▶ _Work order_: Pick out the lines below with "systems" and list them.

▶ _The data_:
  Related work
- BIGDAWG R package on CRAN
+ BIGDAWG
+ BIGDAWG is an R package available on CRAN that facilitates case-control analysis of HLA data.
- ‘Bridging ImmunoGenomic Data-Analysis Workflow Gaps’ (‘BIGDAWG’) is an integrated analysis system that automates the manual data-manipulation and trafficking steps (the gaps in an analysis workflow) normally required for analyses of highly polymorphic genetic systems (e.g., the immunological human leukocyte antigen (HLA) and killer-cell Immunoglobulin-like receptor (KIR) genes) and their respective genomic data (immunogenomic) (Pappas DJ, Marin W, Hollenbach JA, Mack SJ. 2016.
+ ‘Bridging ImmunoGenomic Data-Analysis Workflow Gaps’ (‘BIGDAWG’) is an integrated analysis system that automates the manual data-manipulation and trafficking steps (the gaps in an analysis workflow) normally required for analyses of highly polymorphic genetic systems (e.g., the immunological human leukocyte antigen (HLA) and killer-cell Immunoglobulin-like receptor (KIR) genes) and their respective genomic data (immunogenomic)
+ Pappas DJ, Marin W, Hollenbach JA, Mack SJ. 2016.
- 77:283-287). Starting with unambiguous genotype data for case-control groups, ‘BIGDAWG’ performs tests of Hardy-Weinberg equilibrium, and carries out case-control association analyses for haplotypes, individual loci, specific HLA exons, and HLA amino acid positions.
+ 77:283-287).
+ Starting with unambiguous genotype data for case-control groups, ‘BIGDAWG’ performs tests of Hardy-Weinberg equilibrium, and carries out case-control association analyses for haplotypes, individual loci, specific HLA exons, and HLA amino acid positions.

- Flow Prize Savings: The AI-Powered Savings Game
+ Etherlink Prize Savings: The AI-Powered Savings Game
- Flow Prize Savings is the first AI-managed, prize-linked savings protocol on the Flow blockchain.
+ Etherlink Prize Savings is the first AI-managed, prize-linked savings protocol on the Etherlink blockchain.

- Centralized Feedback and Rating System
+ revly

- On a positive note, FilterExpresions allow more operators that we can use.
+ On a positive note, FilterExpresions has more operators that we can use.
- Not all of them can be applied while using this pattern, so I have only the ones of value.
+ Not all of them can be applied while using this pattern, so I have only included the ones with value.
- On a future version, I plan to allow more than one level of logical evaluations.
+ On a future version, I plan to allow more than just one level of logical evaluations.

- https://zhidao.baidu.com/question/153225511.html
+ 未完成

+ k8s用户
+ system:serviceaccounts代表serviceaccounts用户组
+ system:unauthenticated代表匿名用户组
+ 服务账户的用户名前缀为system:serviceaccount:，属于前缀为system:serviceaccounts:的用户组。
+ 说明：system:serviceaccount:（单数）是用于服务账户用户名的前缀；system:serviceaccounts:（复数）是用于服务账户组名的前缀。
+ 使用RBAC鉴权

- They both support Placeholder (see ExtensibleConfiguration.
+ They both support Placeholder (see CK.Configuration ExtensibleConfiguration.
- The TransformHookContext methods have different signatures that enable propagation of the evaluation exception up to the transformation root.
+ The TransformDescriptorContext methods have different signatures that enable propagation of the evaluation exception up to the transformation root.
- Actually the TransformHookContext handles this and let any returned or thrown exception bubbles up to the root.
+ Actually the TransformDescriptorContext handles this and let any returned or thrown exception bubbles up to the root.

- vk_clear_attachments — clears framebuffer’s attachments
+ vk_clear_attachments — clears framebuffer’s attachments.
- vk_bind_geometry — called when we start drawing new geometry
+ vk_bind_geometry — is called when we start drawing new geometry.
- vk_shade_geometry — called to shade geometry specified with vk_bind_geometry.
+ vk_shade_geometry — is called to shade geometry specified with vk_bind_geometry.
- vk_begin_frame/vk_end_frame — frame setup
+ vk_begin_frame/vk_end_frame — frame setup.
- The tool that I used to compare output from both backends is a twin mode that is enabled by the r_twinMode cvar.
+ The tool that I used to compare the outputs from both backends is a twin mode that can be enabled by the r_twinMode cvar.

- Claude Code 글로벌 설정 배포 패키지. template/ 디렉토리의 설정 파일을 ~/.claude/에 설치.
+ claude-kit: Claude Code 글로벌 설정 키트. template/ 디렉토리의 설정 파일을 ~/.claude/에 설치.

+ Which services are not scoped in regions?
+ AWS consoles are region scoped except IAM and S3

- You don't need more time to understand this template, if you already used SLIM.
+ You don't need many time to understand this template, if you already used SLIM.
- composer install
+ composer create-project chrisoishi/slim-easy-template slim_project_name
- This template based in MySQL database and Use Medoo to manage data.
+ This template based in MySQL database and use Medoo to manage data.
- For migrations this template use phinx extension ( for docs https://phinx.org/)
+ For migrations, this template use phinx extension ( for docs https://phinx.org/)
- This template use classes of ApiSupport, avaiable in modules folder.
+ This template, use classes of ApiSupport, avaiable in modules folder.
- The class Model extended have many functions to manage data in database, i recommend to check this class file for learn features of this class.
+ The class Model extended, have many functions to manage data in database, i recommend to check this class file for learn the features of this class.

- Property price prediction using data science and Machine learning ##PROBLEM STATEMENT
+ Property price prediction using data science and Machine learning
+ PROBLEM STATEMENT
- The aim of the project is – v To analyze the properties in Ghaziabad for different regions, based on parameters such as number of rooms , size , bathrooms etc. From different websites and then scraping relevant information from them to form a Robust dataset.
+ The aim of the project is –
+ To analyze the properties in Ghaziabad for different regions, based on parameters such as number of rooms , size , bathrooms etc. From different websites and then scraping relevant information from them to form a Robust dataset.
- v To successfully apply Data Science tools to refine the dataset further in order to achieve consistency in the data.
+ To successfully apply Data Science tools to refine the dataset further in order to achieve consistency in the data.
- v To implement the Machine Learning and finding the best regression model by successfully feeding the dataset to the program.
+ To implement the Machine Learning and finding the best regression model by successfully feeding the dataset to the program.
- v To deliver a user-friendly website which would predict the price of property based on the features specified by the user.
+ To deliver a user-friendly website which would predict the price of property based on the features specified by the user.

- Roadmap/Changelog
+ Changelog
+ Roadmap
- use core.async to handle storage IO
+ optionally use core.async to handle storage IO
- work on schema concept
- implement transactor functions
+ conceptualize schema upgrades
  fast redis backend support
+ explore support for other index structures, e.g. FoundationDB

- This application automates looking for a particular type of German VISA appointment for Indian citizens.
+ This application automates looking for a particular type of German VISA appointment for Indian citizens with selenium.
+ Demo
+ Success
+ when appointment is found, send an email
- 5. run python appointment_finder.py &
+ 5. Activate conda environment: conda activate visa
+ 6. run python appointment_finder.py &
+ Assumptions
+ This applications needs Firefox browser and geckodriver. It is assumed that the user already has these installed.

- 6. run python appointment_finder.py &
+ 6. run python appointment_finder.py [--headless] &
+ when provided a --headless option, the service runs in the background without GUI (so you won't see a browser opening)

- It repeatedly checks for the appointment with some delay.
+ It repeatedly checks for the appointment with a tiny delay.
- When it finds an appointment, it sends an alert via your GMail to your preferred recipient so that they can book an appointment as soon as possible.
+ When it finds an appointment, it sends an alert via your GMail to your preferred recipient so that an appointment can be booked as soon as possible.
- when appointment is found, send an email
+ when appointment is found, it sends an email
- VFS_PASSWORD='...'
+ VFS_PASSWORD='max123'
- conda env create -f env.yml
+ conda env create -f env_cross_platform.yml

▶ _Answer for the task_:
- ‘Bridging ImmunoGenomic Data-Analysis Workflow Gaps’ (‘BIGDAWG’) is an integrated analysis system that automates the manual data-manipulation and trafficking steps (the gaps in an analysis workflow) normally required for analyses of highly polymorphic genetic systems (e.g., the immunological human leukocyte antigen (HLA) and killer-cell Immunoglobulin-like receptor (KIR) genes) and their respective genomic data (immunogenomic) (Pappas DJ, Marin W, Hollenbach JA, Mack SJ. 2016.
+ ‘Bridging ImmunoGenomic Data-Analysis Workflow Gaps’ (‘BIGDAWG’) is an integrated analysis system that automates the manual data-manipulation and trafficking steps (the gaps in an analysis workflow) normally required for analyses of highly polymorphic genetic systems (e.g., the immunological human leukocyte antigen (HLA) and killer-cell Immunoglobulin-like receptor (KIR) genes) and their respective genomic data (immunogenomic)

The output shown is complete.